(DATA FOR THE TASK)

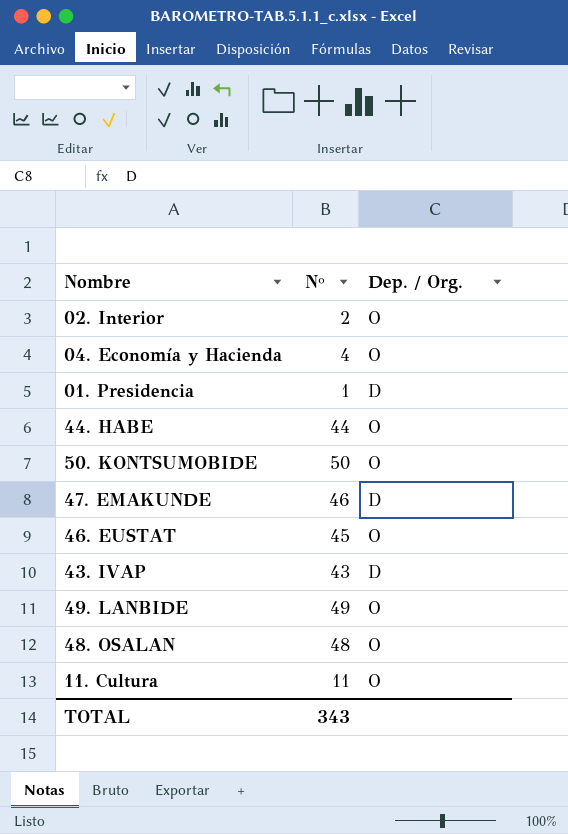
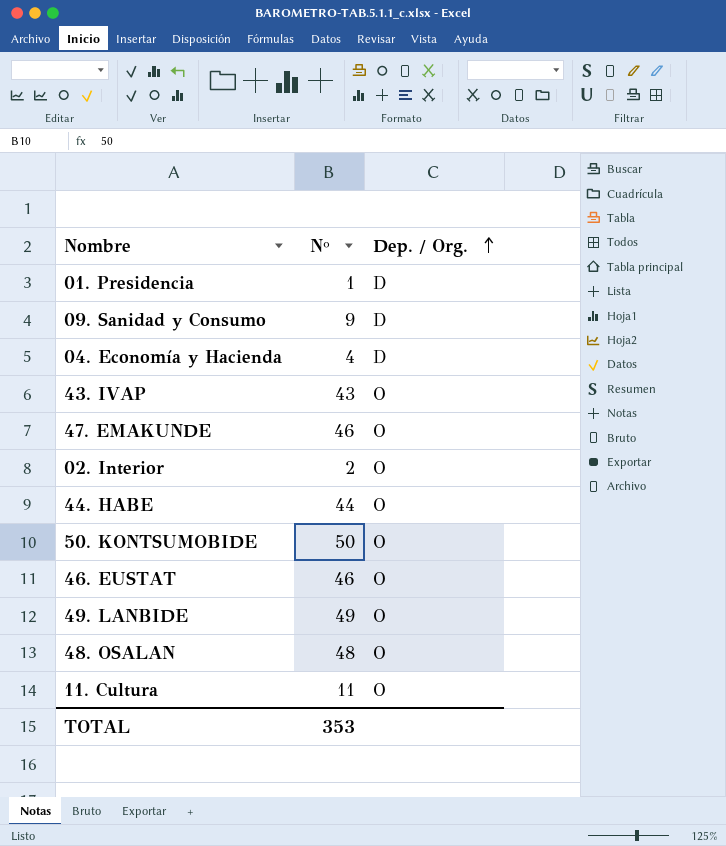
row order: none -> Dep. / Org. ascending
row 09. Sanidad y Consumo: none -> 9 | D
04. Economía y Hacienda | Dep. / Org.: O -> D
43. IVAP | Dep. / Org.: D -> O
47. EMAKUNDE | Dep. / Org.: D -> O
46. EUSTAT | Nº: 45 -> 46
TOTAL | Nº: 343 -> 353

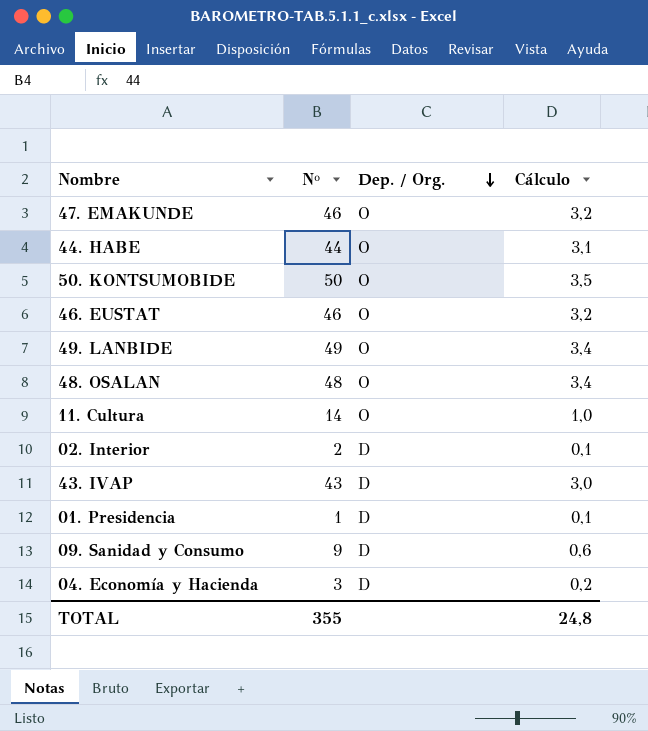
row order: Dep. / Org. ascending -> Dep. / Org. descending
column Cálculo | formula: none -> [Nº] * 0,07
11. Cultura | Nº: 11 -> 14
02. Interior | Dep. / Org.: O -> D
43. IVAP | Dep. / Org.: O -> D
04. Economía y Hacienda | Nº: 4 -> 3
TOTAL | Nº: 353 -> 355

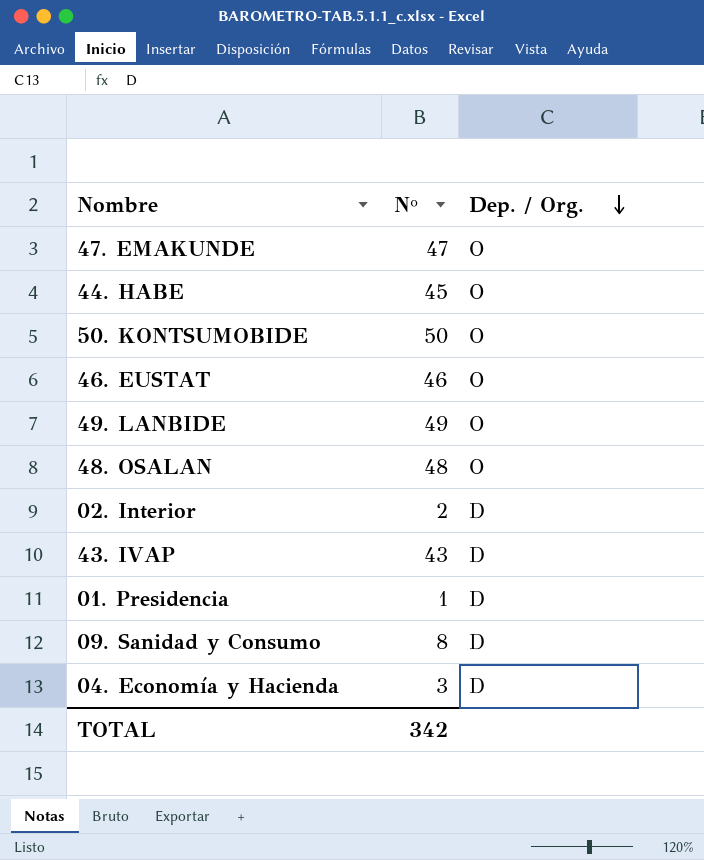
column Cálculo | formula: [Nº] * 0,07 -> none
row 11. Cultura: 14 | O | 1,0 -> none
47. EMAKUNDE | Nº: 46 -> 47
44. HABE | Nº: 44 -> 45
09. Sanidad y Consumo | Nº: 9 -> 8
TOTAL | Nº: 355 -> 342

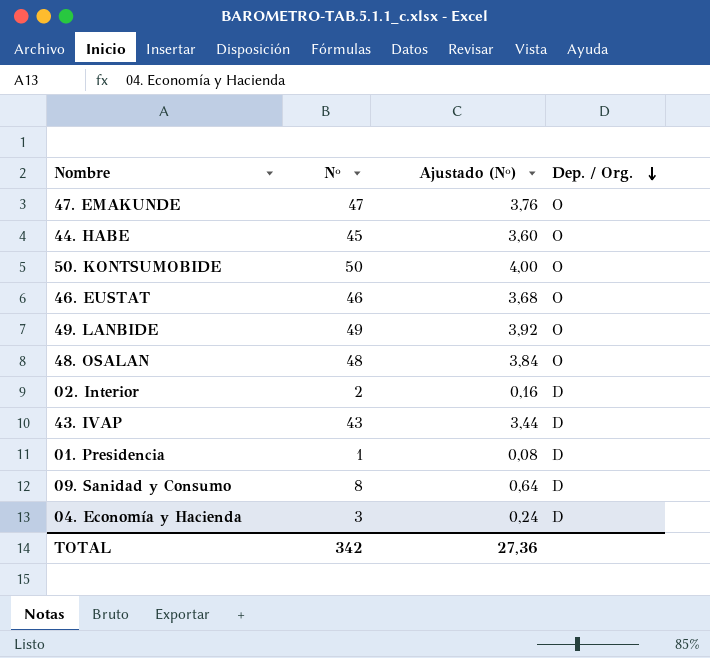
column Ajustado (Nº) | formula: none -> [Nº] * 0,08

(End DATA FOR THE TASK)

Exactly the lines above from the one that contains "TOTAL | Nº: 343 -> 353" down to the one that contains "04. Economía y Hacienda | Nº: 4 -> 3" are to be output, both ends kept and pictures omitted.

TOTAL | Nº: 343 -> 353

row order: Dep. / Org. ascending -> Dep. / Org. descending
column Cálculo | formula: none -> [Nº] * 0,07
11. Cultura | Nº: 11 -> 14
02. Interior | Dep. / Org.: O -> D
43. IVAP | Dep. / Org.: O -> D
04. Economía y Hacienda | Nº: 4 -> 3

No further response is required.